Artifacts are created under saving.output_dir using OutputPaths.

Primary files: - synthetic_qa.jsonl - coverage_ledger.jsonl - turns.jsonl - conversations_sharegpt.jsonl - conversations_sharegpt_judged.jsonl - conversations/<conversation_id>.json - conversations_index.jsonl - run_state/<run_id>.json - run_state/last_run_id.txt

Conversation dataset row (synthetic_qa.jsonl)

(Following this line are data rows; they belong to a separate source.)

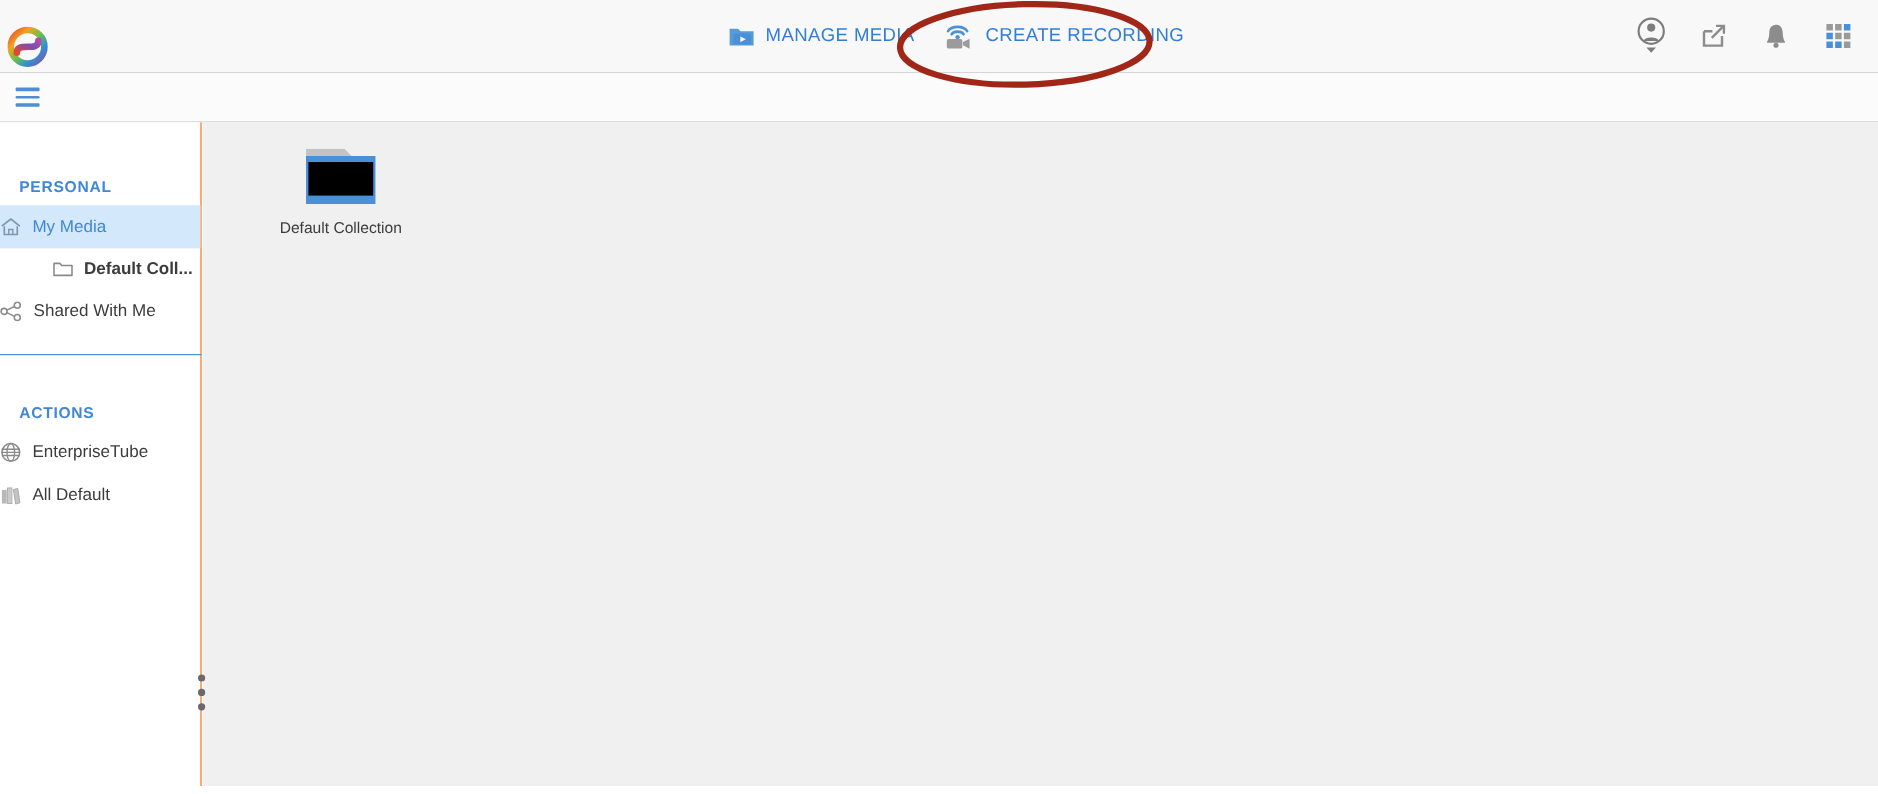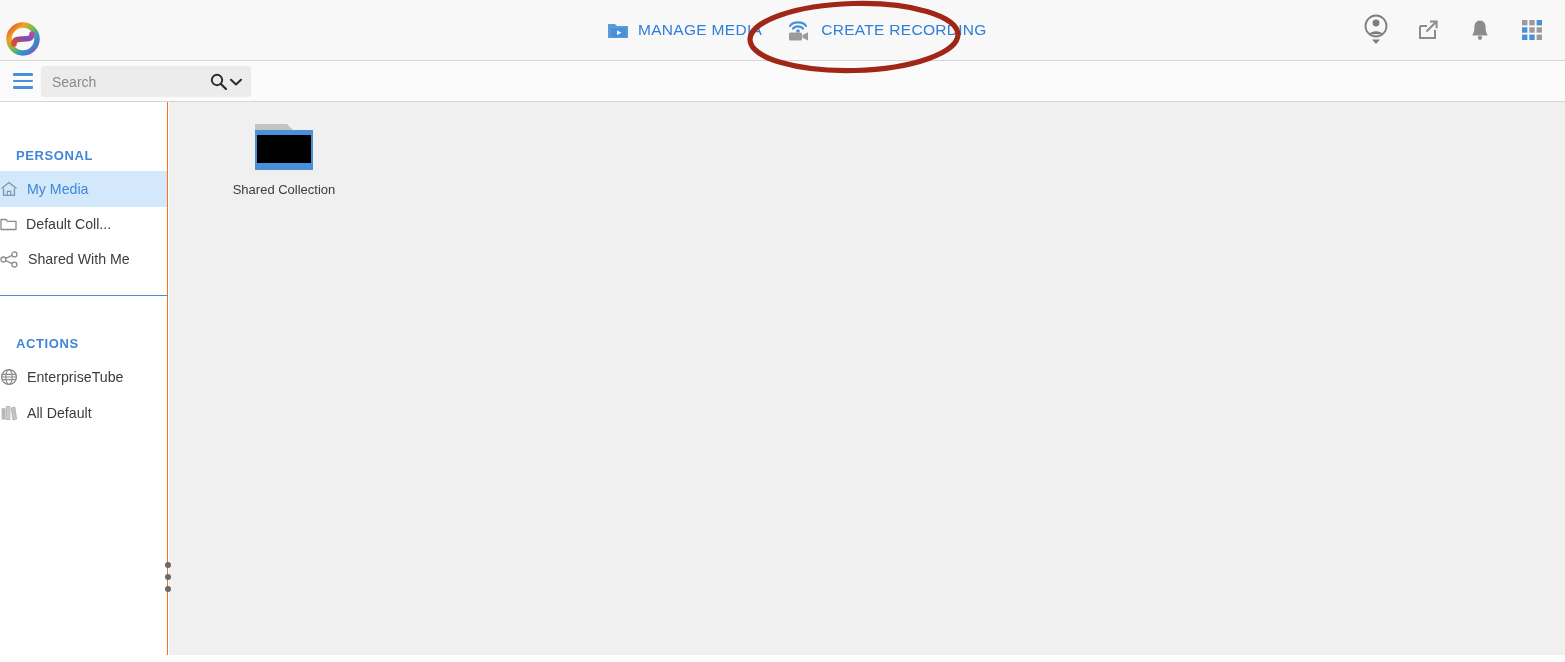"Search" div.search-box { html: <div> <input> <span> <span> <svg> <circle></circle> <path></path> </svg> </span> <span> <svg> <path></path> </svg> </span> </span> </div> -> none }
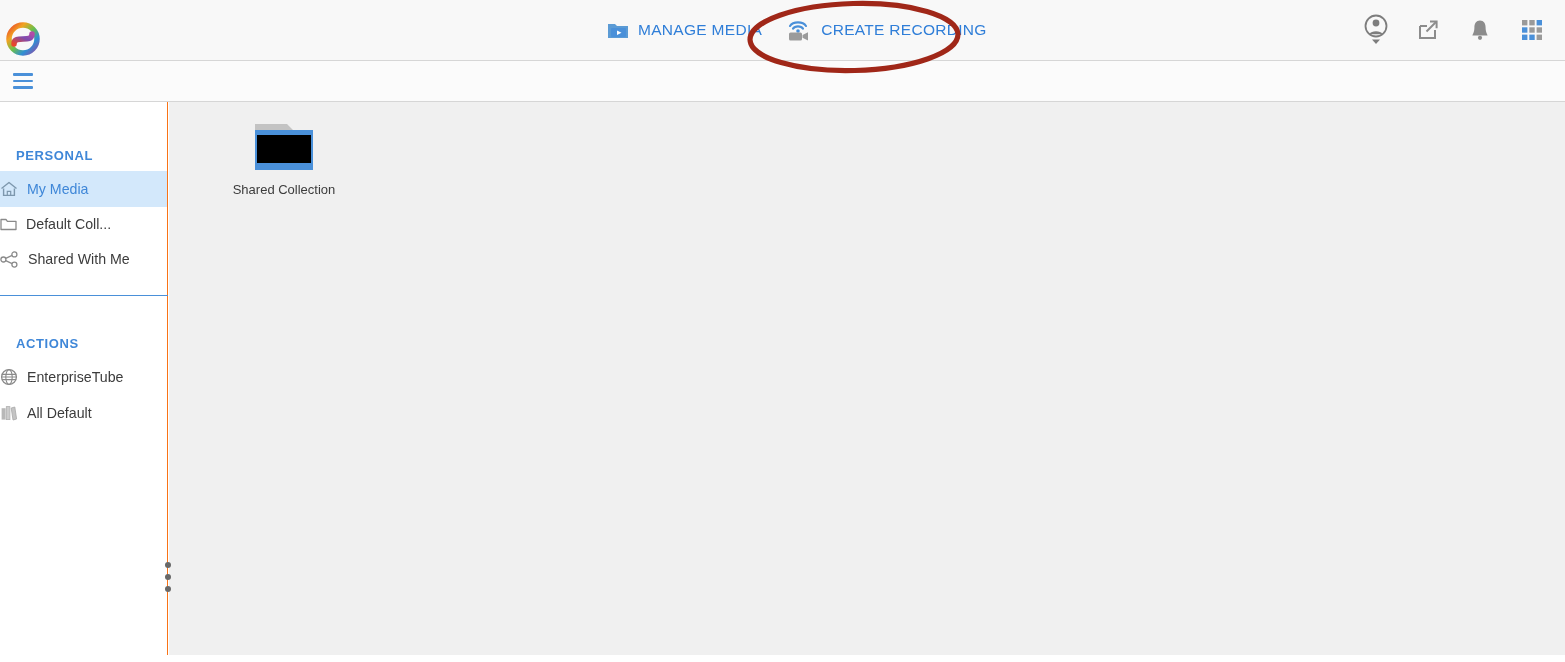"Shared Collection" div.folder-label { text: Shared -> Default }
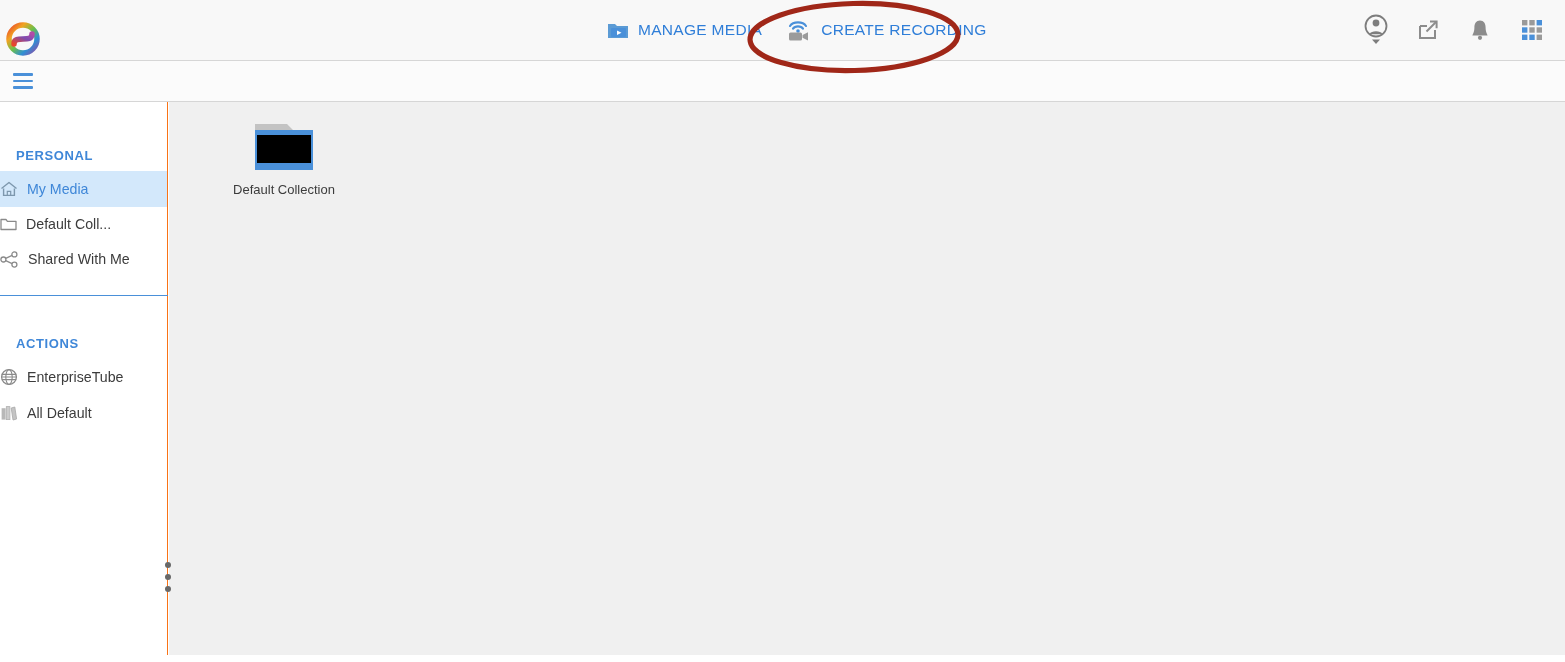"Default Coll..." .sb-sub { font-weight: none -> bold; padding-left: none -> 44px }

Typical fields: - conversation_id, timestamp - question, inputs - qa_generation_plan, kb_final_answer, qa_judge, conversation_judge - turns, conversation_history, messages - raw_result, raw_results

Conversation file (conversations/*.json)

Richer per-conversation artifact containing: - personas and language metadata - messages and tool-augmented messages - user/assistant reasoning slices - turn payloads and conversation-level judge - raw per-turn outputs

Turn dataset row (turns.jsonl)

Flattened per-turn row with: - identifiers (conversation_id, turn_index, timestamp) - user_message, assistant_message - question mode and seed topic context - judge score/reasons when available

ShareGPT exports

  • conversations_sharegpt.jsonl: baseline export.
  • conversations_sharegpt_judged.jsonl: includes configurable columns for:
  • messages
  • messages with tools
  • metadata
  • user reasoning
  • assistant reasoning
  • judge payload

Column names are remappable via saving.output_columns.

Coverage ledger

coverage_ledger.jsonl stores dedup/coverage memory used by sampling: - question hashes - topic/document usage - seed-topic usage

This ledger is read at runtime to preserve diversity and avoid duplicate questions.

Run state schema

Run state snapshots include: - run_id, status, updated_at - inputs - n_turns - per-turn state and raw outputs

Batched state additionally stores: - batch_size - per-slot conversation status (active|completed|dropped) - drop_reason for exhausted dedup slots

Resume semantics

  • run.resume_run_id loads matching state file when present.
  • Batched resume requires requested batch_size to match stored state batch size.
  • Slot inputs and turn history are restored from state.
  • Coverage and dedup memory are rebuilt from existing persisted artifacts.